Malta Chief Gaming Regulator Charged, Tied to Casino Owner in Journalist Murder
Posted on: March 8, 2021, 12:20h.
Last updated on: March 8, 2021, 02:29h.
Former Malta Gaming Authority (MGA) CEO Heathcliff Farrugia was quietly charged with corruption in January. The nation’s chief gaming regulator is accused of trading in influence with Yorgen Fenech, the casino owner and businessman suspected of ordering a hit on journalist Daphne Caruana Galizia.
The Times of Malta has discovered that the charges against Farrugia were hushed up to avoid tarnishing the reputation of the country’s gaming industry. Malta is one of the world’s foremost online gambling licensing hubs.

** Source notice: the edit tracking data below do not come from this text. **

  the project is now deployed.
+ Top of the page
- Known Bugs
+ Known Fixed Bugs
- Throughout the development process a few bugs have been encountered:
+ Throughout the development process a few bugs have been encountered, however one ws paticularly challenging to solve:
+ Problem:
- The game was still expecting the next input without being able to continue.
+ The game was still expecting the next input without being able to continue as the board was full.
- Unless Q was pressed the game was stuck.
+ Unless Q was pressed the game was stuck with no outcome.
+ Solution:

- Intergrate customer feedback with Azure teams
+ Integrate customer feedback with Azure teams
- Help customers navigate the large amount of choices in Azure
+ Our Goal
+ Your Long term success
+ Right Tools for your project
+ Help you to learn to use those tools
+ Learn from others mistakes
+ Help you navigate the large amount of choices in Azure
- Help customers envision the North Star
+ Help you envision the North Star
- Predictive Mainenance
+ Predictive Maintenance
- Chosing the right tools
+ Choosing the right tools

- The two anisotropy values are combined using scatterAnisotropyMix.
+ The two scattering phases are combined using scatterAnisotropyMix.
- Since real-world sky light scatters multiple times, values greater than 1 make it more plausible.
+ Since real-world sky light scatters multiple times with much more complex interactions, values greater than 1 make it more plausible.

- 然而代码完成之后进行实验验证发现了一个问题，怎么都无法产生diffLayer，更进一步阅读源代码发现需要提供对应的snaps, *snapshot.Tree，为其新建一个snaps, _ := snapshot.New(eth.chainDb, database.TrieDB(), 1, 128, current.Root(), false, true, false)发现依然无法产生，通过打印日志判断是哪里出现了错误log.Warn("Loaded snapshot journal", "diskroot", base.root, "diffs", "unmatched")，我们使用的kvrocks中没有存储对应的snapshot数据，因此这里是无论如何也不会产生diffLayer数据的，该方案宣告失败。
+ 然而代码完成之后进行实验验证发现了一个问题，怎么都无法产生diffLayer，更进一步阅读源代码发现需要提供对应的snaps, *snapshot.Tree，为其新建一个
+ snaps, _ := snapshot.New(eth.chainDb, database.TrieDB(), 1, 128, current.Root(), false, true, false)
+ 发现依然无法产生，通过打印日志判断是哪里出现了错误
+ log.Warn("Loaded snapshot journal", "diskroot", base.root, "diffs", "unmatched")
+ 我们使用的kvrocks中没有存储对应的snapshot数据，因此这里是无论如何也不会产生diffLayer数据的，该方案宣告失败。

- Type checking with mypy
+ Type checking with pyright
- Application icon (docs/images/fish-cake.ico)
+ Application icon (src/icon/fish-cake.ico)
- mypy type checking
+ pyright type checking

According to the Times, police uncovered incriminating conversations between Fenech and Farrugia when they examined Fenech’s phone during their investigation into Galizia’s murder. The crusading journalist was killed by a car bomb in 2017, possibly for alleging a government contract to build a power station had been corruptly awarded to Fenech’s company in 2014.
Insider Info
Police sources told the Times that Farrugia provided commercially sensitive information concerning rival casino operators to Fenech. They also discussed an anti-money laundering investigation that was being carried out on Fenech’s Portomaso Casino. It is not clear whether Farrugia is accused of accepting kickbacks for supplying this information.
Farrugia resigned from the MGA in October, which is around the time that Maltese police began their investigation, according to Times sources.
The Galizia affair has rocked Maltese politics. Fenech’s ties to the highest echelons of Malta’s government brought down the administration of then-Prime Minister Joseph Muscat. He was forced to resign in the wake of the casino owner’s arrest.
Three men, Alfred Degiorgio, George Degiorgio, and Vince Muscat have been charged with planting the bomb that killed Galizia, while Fenech is accused of masterminding the plot. A so-called middleman, Melvin Theuma, has been pardoned for testifying against the others.
Mafia Infiltrated
Malta’s gaming sector is responsible for some 12 percent of its GDP and hosts some of the biggest brand names in the industry. But parts of it have been infiltrated by the Mafia. Last Wednesday, Italian authorities seized over €80 million ($95.8 million) in assets and announced restriction orders against 23 people in relation to the management of the website RaiseBet24.com.
Police allege the site had links to Sicily’s Cosa Nostra and had been targeting Italy illegally from servers based in Malta.
The MGA has been criticized for failing to sufficiently vet its licensees. In 2015, the red-faced regulator was forced to revoke the licenses of nine online gambling companies. These included BetUniq, whose CEO, Mario Gennaro, was described by Italian prosecutors as the “point man” for the Calabrian Mafia in Malta.